# [Records from a data source]
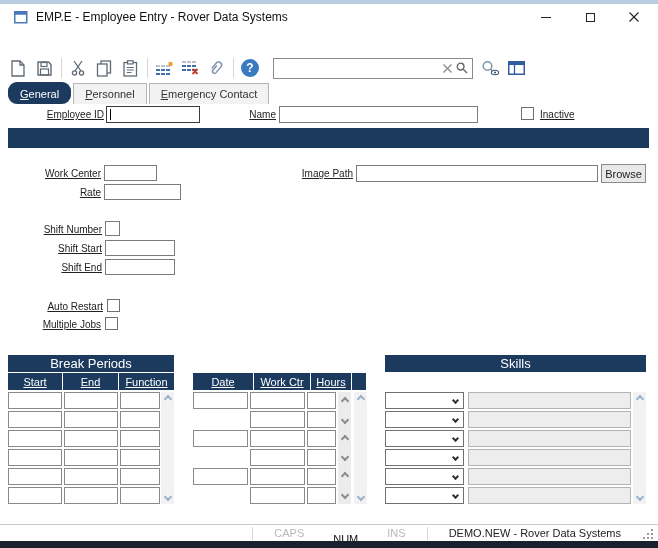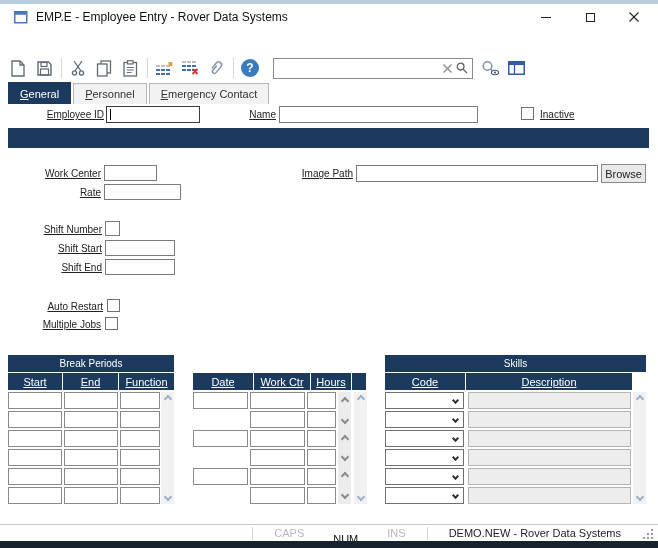--- a/index.html
+++ b/index.html
@@ -30,36 +30,36 @@
   .help-circle { width:18px; height:18px; border-radius:50%; background:#3a7bbf; color:#fff;
                  font-size:12px; font-weight:bold; display:flex; align-items:center; justify-content:center; }
   .searchbox { width:200px; height:21px; border:1px solid #8a8a8a; background:#fff;
                display:flex; align-items:center; padding:0 4px; margin:0 6px 0 8px; }
   .searchbox input { flex:1; border:none; outline:none; font:11px "Liberation Sans", sans-serif; min-width:0; background:transparent; }
   .searchbox .sicon { display:flex; margin-left:4px; }
   
   .tabbar { position:absolute; left:8px; top:82px; height:22px; display:flex; align-items:flex-end; }
   .tab { height:21px; padding:0 11px; font-size:11px; display:flex; align-items:center;
          background:#f2f2f2; color:#333; border:1px solid #b5b5b5; border-bottom:none; margin-right:2px; }
-  .tab.active { background:#1b3a5e; color:#fff; border-color:#1b3a5e; height:22px; }
+  .tab.active { background:#1b3a5e; color:#fff; border-color:#1b3a5e; height:22px;border-radius:9px; }
   .u { text-decoration:underline; }
   
   .flabel { position:absolute; font-size:10px; color:#222; text-align:right; white-space:nowrap;text-decoration:underline; }
   .finput { position:absolute; border:1px solid #7b7b7b; background:#fff; height:17px;
             font:11px "Liberation Sans", sans-serif; padding:0 3px; }
   .finput.focused { border-color:#3c3c3c; }
   .caret { position:absolute; width:1px; height:11px; background:#000; }
   .cbox { position:absolute; width:13px; height:13px; border:1px solid #707070; background:#fff; }
   .navy-bar { position:absolute; left:8px; top:128px; width:641px; height:20px; background:#1b3a5e; }
   .browse-btn { position:absolute; left:601px; top:164px; width:45px; height:19px; background:#e9e9e9;
                 border:1px solid #8a8a8a; font:11px "Liberation Sans", sans-serif; color:#222;
                 display:flex; align-items:center; justify-content:center; }
   
   .tbl { position:absolute; top:355px; }
-  .ttl { position:absolute; left:0; top:0; height:17px; background:#1b3a5e; color:#fff; font-size:10px;
+  .ttl { position:absolute; left:0; top:0; height:17px; background:#1b3a5e; color:#fff; font-size:13px;
          display:flex; align-items:center; justify-content:center; width:100%; }
   .hdr { position:absolute; left:0; top:18px; height:17px; display:flex; }
   .hc  { background:#1b3a5e; color:#fff; font-size:11px; height:17px; margin-right:1px;
          display:flex; align-items:center; justify-content:center;text-decoration:underline; }
   .tbody { position:absolute; top:37px; left:0; display:flex; flex-direction:column; gap:2px; }
   .trow { display:flex; height:17px; }
   .cell { border:1px solid #8a8a8a; background:#fff; height:17px; font:11px "Liberation Sans", sans-serif; padding:0 2px; }
   .gap2 { width:2px; }
   .spacer55 { width:55px; }
   .vsb { position:absolute; width:13px; height:112px; top:37px; background:#f2f2f2;
@@ -391,24 +391,20 @@
       <span class="chd"></span>
     </div>
     <div class="vsb" style="left:161px">
       <span class="chu"></span>
       <span class="chd"></span>
     </div>
   </div>
 
   <div class="tbl" style="left:385px;width:261px;height:149px">
     <div class="ttl">Skills</div>
-    <div class="hdr">
-      <div class="hc" style="width:80px">Code</div>
-      <div class="hc" style="width:166px;margin-right:0">Description</div>
-    </div>
     <div class="tbody">
       <div class="trow">
           <div class="selbox">
             <span class="sch"></span>
           </div>
           <div class="descbox"></div>
         </div>
       <div class="trow">
           <div class="selbox">
             <span class="sch"></span>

# [Task]
I'd like the lines above from the one with "border-radius:50%; background:#3a7bbf; color:#fff;" up to and including the one with "font-size:11px; display:flex; align-items:center;" copied exactly, with no other lines.

# [Result of this exercise]
   .help-circle { width:18px; height:18px; border-radius:50%; background:#3a7bbf; color:#fff;
                  font-size:12px; font-weight:bold; display:flex; align-items:center; justify-content:center; }
   .searchbox { width:200px; height:21px; border:1px solid #8a8a8a; background:#fff;
                display:flex; align-items:center; padding:0 4px; margin:0 6px 0 8px; }
   .searchbox input { flex:1; border:none; outline:none; font:11px "Liberation Sans", sans-serif; min-width:0; background:transparent; }
   .searchbox .sicon { display:flex; margin-left:4px; }
   
   .tabbar { position:absolute; left:8px; top:82px; height:22px; display:flex; align-items:flex-end; }
   .tab { height:21px; padding:0 11px; font-size:11px; display:flex; align-items:center;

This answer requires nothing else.